Al Jazeera a renversé à elle seule ou presque Ben Ali, Moubarak, Kadhafi, et la liste n’est sans doute pas close.
En rigolant, on peut dire que la télévision est d’abord un somnifère qui a été créé pour empêcher les couples de s’entretuer. Ce n’est pas tout à fait faux. Plus sérieusement, on sait, au moins depuis Al Jazeera, que la télévision peut changer le monde arabe. Je ne vois pas comment je pourrais prétendre le contraire, moi qui me trouve en ce moment au Qatar, petit pays devenu grand par la force de l’image, et qui vient de souffler la 15ème bougie d’Al Jazeera. Le Qatar est loin d’être un modèle de démocratie et la liberté y vaut ce qu’elle peut valoir dans un pays arabe qui ploie sous le joug de la religion et de la tradition : pas grand-chose. C’est pourtant ce pays-là qui a compris, avant tous ses voisins trop riches pour réfléchir, que l’avenir c’est l’image, et que celui qui contrôle l’image peut toujours espérer s’en sortir en contrôlant les autres. Et aujourd’hui le Qatar, micro-émirat qu’un avion peut survoler en moins d’une heure, exerce une influence sans pareil sur le monde arabe, plus forte que les réseaux sociaux réunis, et plus efficace que les stratégies politico-militaires fomentées à partir de l’Europe ou des Etats-Unis. En combinant la force des mots et le poids des images, Al Jazeera a renversé à elle seule ou presque Ben Ali, Moubarak, Kadhafi, et la liste n’est sans doute pas close. Et puis, grâce à cette arme fatale, le Qatar se comporte aujourd’hui comme un très grand pays arabe. Alors qu’il est l’un des plus petits !

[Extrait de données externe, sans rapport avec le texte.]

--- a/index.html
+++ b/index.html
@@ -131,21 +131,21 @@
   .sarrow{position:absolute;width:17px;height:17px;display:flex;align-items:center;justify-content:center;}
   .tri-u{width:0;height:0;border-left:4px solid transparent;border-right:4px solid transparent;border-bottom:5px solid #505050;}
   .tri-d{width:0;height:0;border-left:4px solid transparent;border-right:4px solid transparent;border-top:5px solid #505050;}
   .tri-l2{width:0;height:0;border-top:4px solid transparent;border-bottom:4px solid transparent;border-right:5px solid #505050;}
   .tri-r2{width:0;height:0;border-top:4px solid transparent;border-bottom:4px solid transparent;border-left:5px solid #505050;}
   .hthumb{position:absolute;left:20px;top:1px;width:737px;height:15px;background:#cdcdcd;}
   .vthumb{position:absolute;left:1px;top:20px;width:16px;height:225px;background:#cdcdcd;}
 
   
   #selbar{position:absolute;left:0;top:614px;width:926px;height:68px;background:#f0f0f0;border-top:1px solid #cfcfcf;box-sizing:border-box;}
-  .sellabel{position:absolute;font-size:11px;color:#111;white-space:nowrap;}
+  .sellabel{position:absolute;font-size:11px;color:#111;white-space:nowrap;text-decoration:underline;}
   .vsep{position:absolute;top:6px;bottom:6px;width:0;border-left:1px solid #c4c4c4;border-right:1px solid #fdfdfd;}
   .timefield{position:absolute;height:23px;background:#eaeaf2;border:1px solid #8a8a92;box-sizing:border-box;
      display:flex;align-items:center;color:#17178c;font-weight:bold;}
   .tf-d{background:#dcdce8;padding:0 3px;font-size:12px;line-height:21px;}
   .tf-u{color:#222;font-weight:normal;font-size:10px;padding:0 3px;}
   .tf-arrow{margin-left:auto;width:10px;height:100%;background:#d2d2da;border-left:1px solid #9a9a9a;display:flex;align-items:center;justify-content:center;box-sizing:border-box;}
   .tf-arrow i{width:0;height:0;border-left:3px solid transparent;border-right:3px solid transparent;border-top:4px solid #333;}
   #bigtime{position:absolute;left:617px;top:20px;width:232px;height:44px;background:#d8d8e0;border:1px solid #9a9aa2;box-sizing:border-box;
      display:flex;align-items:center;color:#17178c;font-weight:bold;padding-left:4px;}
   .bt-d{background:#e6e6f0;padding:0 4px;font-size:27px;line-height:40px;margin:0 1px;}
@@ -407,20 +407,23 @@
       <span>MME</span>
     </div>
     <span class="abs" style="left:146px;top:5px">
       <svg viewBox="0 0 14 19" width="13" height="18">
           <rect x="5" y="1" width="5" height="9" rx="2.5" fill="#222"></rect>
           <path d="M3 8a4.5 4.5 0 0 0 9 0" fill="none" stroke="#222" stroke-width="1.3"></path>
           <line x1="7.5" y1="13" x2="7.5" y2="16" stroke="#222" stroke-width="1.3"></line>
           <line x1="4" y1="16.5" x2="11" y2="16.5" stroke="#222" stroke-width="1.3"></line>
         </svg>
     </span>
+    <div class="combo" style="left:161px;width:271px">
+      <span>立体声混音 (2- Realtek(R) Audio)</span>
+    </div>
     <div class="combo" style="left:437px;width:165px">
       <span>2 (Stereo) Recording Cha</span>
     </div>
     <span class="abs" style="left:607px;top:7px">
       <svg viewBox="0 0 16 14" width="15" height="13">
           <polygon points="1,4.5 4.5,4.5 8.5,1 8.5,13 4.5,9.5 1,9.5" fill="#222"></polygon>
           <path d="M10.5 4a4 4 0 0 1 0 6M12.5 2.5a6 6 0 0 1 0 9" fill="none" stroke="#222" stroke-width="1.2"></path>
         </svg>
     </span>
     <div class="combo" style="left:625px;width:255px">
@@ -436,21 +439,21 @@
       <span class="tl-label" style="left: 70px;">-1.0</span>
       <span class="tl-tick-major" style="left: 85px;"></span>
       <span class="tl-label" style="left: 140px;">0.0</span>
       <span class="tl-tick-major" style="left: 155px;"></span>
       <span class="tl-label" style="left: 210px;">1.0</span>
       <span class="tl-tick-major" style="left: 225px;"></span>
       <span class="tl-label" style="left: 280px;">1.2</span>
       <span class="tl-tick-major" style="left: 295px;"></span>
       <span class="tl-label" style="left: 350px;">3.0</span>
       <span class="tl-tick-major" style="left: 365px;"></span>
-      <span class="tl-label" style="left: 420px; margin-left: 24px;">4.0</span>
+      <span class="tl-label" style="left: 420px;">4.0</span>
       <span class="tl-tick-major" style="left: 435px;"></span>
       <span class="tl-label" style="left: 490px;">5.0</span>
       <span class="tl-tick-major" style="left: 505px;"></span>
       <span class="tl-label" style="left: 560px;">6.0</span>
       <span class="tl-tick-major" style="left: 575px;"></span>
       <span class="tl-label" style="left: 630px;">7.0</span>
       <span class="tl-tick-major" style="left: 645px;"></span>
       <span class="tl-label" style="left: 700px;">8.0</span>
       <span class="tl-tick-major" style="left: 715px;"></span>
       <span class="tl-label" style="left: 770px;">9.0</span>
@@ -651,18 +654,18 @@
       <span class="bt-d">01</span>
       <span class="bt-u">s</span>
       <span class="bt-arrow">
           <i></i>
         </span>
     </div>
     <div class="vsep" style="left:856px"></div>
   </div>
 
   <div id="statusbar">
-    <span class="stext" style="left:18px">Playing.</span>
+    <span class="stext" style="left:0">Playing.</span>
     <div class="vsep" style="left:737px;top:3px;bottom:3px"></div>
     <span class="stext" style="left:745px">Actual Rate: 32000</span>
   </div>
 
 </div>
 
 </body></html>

Ici, à Doha, on dit que plus aucune révolution arabe n’est envisageable sans le concours d’Al Jazeera. C’est à peine exagéré. Tenez : prenez deux royaumes réputés « stables » comme la Jordanie et le Maroc. Il suffit que la chaîne qatarie harcèle ces deux-là en diffusant en boucle les images de la contestation publique (parce qu’elle existe, et même fortement, ne l’oublions pas) et en multipliant les commentaires enflammés pour que les trônes hachémite et alaouite se mettent brusquement à tanguer. Ce n’est pas tout à fait exclu. Doha et les autres capitales arabes le savent.
Si nous étions dans un match de football, je dirais qu’Al Jazeera, et donc le Qatar, sont cet arbitre qui peut vous siffler un pénalty inexistant ou vous exclure votre meilleur joueur pour vous faire perdre un match. Ou vous le faire gagner en fermant les yeux systématiquement sur vos fautes et vos sorties de route.
Au moment où le Printemps arabe est en train de se transformer en printemps islamiste, l’influence du couple Qatar – Al Jazeera prend des accents quasi tragiques. Cette situation et ce gros déséquilibre iront en s’accentuant. La rue arabe est en passe de se radicaliser et les électeurs arabes sont tous, plus ou moins, tentés d’“essayer” la solution islamiste. Telle est notre actualité. Et où est-ce qu’on peut trouver écho à ce débat de fond, qui nous intéresse au plus haut point ? Eh bien sur Al Jazeera et nulle autre. Pendant ce temps, la télévision marocaine continue son ronronnement, imitant la propagande officielle qui se contente d’inciter les gens à voter sans se donner la peine de leur expliquer la nature des enjeux et des questions en jeu. L’islam politique est-il soluble dans la démocratie ? Est-il une “solution” conjoncturelle, un remède parmi d’autres, ou répond-il à quelque chose de plus profond et de plus durable ? Les partis islamistes sont-ils tous les mêmes ou peut-il y avoir, comme dans un jeu politique classique, des islamistes de gauche et des islamistes de droite ? Pour répondre à toutes ces questions, il est inutile de regarder la télévision marocaine, puisque le Qatar et Al Jazeera s’en chargeront…
(PS : Le journal satirique Charlie Hebdo a été victime, en milieu de semaine, d’un attentat criminel qui a détruit son local. La Une du journal était rebaptisée Charia Hebdo (allusion à l’arrivée des islamistes au pouvoir dans le monde arabe), avec une caricature du prophète pleine page. Nous apportons notre soutien sans réserve à notre confrère et condamnons cet acte barbare qui n’aura pas raison de notre vraie cause sacrée : la liberté d’expression).